The ecosystem's circularity may be the main risk. Because then, a slowdown at one player can turn into a vicious circle. But for now, the circle is virtuous. One firm's capex becomes another's revenue, and growth is there. Valuations are pricing in a bright future for everyone, and artificial intelligence carried the S&P 500 this year to the doorstep of 7,000 points and the Nasdaq beyond 25,000 points.
A K-shaped economy
And it is not just Wall Street that is being lifted by artificial intelligence; it is now the main engine of US growth. In the first half of 2025, GDP growth was 1.6%. Growth driven by AI-related investment, whose contribution to growth was 1.4 percentage points in the 1 st quarter and 1.5 points in the second quarter, according to Bank of America estimates.

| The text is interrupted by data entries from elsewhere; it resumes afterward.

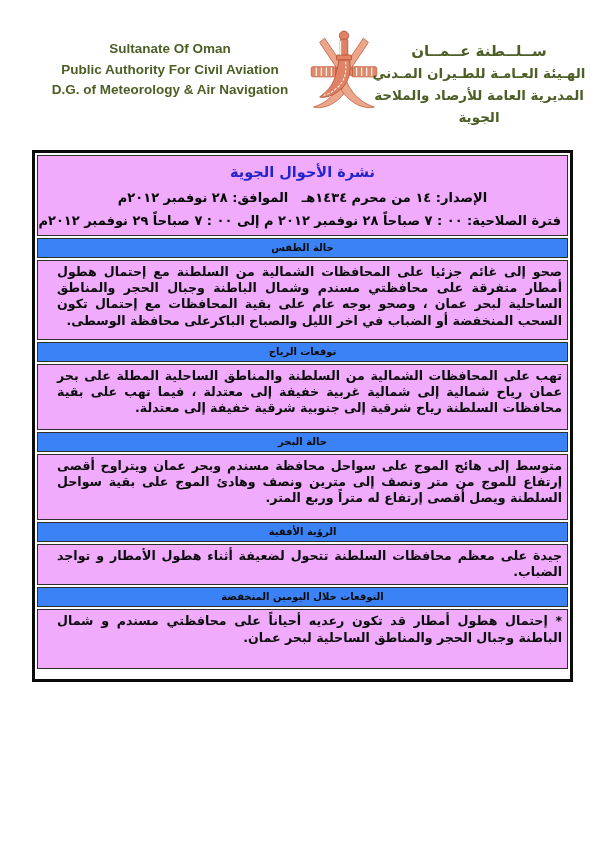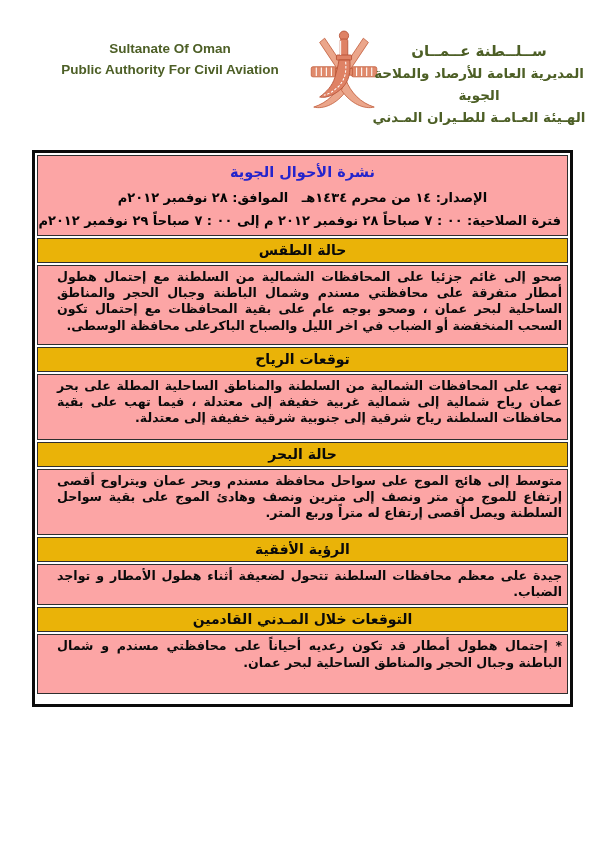--- a/index.html
+++ b/index.html
@@ -33,39 +33,39 @@
   
   .doc-table {
     position: absolute; left: 32px; top: 150px; width: 541px;
     direction: rtl;
     border: 3px solid #0b0b0b;
     background: #ffffff;
     padding: 2px;
   }
   .cell {
     border: 1px solid #2e2e2e;
-    background: #fca5a5;
+    background: #f0abfc;
     margin-bottom: 2px;
   }
   .cell:last-child { margin-bottom: 8px; }
 
   .title-cell { text-align: center; padding: 5px 6px 7px 6px; }
   .doc-title {
     color: #2424cc; font-weight: bold; font-size: 14.5px;
     padding: 3px 0 2px 0;
   }
   .issue-line, .validity-line {
     color: #050505; font-weight: bold; font-size: 13px;
     padding-top: 8px; white-space: nowrap;
   }
 
   .head-cell {
-    background: #eab308;
+    background: #3b82f6;
     text-align: center;
-    font-weight: bold; font-size: 14px; color: #0a0a0a;
+    font-weight: bold; font-size: 10px; color: #0a0a0a;
     padding: 3px 6px 4px 6px;
   }
   .body-cell {
     font-weight: bold; font-size: 12.6px; line-height: 16.2px;
     color: #0a0a0a;
     text-align: justify;
     padding: 3px 5px 4px 19px;
   }
   .body-0 { min-height: 80px; }
   .body-1 { min-height: 66px; }
@@ -73,20 +73,21 @@
   .body-3 { min-height: 24px; }
   .body-4 { min-height: 60px; }
 </style>
 </head>
 <body>
 
 <header class="letterhead">
   <div class="en-block">
     <div>Sultanate Of Oman</div>
     <div>Public Authority For Civil Aviation</div>
+    <div>D.G. of Meteorology &amp; Air Navigation</div>
   </div>
 
   <div class="emblem">
     <svg viewBox="0 0 100 120" xmlns="http://www.w3.org/2000/svg">
 
       <g fill="#eba68b" stroke="#c3603f" stroke-width="1">
         <path d="M49,62 L21,20 L27,15 L55,57 Z"></path>
         <path d="M51,62 L79,20 L73,15 L45,57 Z"></path>
 
         <path d="M48,64 C42,80 30,92 14,97 C26,100 42,93 53,77 L48,64 Z"></path>
@@ -118,22 +119,22 @@
 
       <g stroke="#ffffff" stroke-width="1.2" fill="none">
         <path d="M52,43 C53,56 51,64 44,72 C38,78 31,82 26,83" stroke-dasharray="3 2"></path>
         <line x1="46" y1="18" x2="46" y2="35"></line>
       </g>
     </svg>
   </div>
 
   <div class="ar-block">
     <div class="ar-line-1">ســلــطنة عــمــان</div>
+    <div>الهـيئة العـامـة للطـيران المـدني</div>
     <div>المديرية العامة للأرصاد والملاحة الجوية</div>
-    <div>الهـيئة العـامـة للطـيران المـدني</div>
   </div>
 </header>
 
 <main class="doc-table">
   <div class="cell title-cell">
     <div class="doc-title">نشرة الأحوال الجوية</div>
     <div class="issue-line">الإصدار: ١٤ من محرم ١٤٣٤هـ&nbsp;&nbsp;&nbsp;الموافق: ٢٨ نوفمبر ٢٠١٢م</div>
     <div class="validity-line">فترة الصلاحية: ٠٠ : ٧ صباحاً ٢٨ نوفمبر ٢٠١٢ م إلى ٠٠ : ٧ صباحاً ٢٩ نوفمبر ٢٠١٢م</div>
   </div>
 
@@ -142,15 +143,15 @@
 
   <div class="cell head-cell">توقعات الرياح</div>
   <div class="cell body-cell body-1">تهب على المحافظات الشمالية من السلطنة والمناطق الساحلية المطلة على بحر عمان رياح شمالية إلى شمالية غربية خفيفة إلى معتدلة ، فيما تهب على بقية محافظات السلطنة رياح شرقية إلى جنوبية شرقية خفيفة إلى معتدلة.</div>
 
   <div class="cell head-cell">حالة البحر</div>
   <div class="cell body-cell body-2">متوسط إلى هائج الموج على سواحل محافظة مسندم وبحر عمان ويتراوح أقصى إرتفاع للموج من متر ونصف إلى مترين ونصف وهادئ الموج على بقية سواحل السلطنة ويصل أقصى إرتفاع له متراً وربع المتر.</div>
 
   <div class="cell head-cell">الرؤية الأفقية</div>
   <div class="cell body-cell body-3">جيدة على معظم محافظات السلطنة تتحول لضعيفة أثناء هطول الأمطار و تواجد الضباب.</div>
 
-  <div class="cell head-cell">التوقعات خلال المـدني القادمين</div>
+  <div class="cell head-cell">التوقعات خلال اليومين المنخفضة</div>
   <div class="cell body-cell body-4">* إحتمال هطول أمطار قد تكون رعديه أحياناً على محافظتي مسندم و شمال الباطنة وجبال الحجر والمناطق الساحلية لبحر عمان.</div>
 </main>
 
 </body></html>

In short, excluding AI investment, GDP growth is almost zero over the first half. So there are a few sectors buoyed by the AI boom and the rest of the economy is stagnating. A finding confirmed by the data on capital spending.
The AI boom has therefore brought back to life a concept that emerged with the Covid pandemic: the K-shaped economy. An economy in which some sectors rebounded strongly while others kept sinking. Today, while the US economy appears to be holding up well, it is in reality an economy in which AI drives investment and consumption depends mainly on the wealthiest slice.
And the two are linked. The AI boom is driving a surge in equity markets. A surge that translates into an increase in household wealth, especially among the wealthiest, who own the most stocks. And when your wealth rises, you are encouraged to spend more. That is the wealth effect.
This K-shaped economy concept also explains what we see in opinion polls: a majority of Americans dissatisfied with the economic situation. Despite Wall Street records, and despite strong economic growth. GDP in the third quarter rose 4.3% at an annualized rate. But at the same time, the "current economic conditions" component of the Michigan consumer sentiment index hit its lowest level in ten years in December. Because Americans are facing a cooling labor market (meaning more difficulty finding a job and fewer pay rises) and still-high prices. According to Politico, nearly half of Americans (46%) believe the cost of living is the worst they can remember.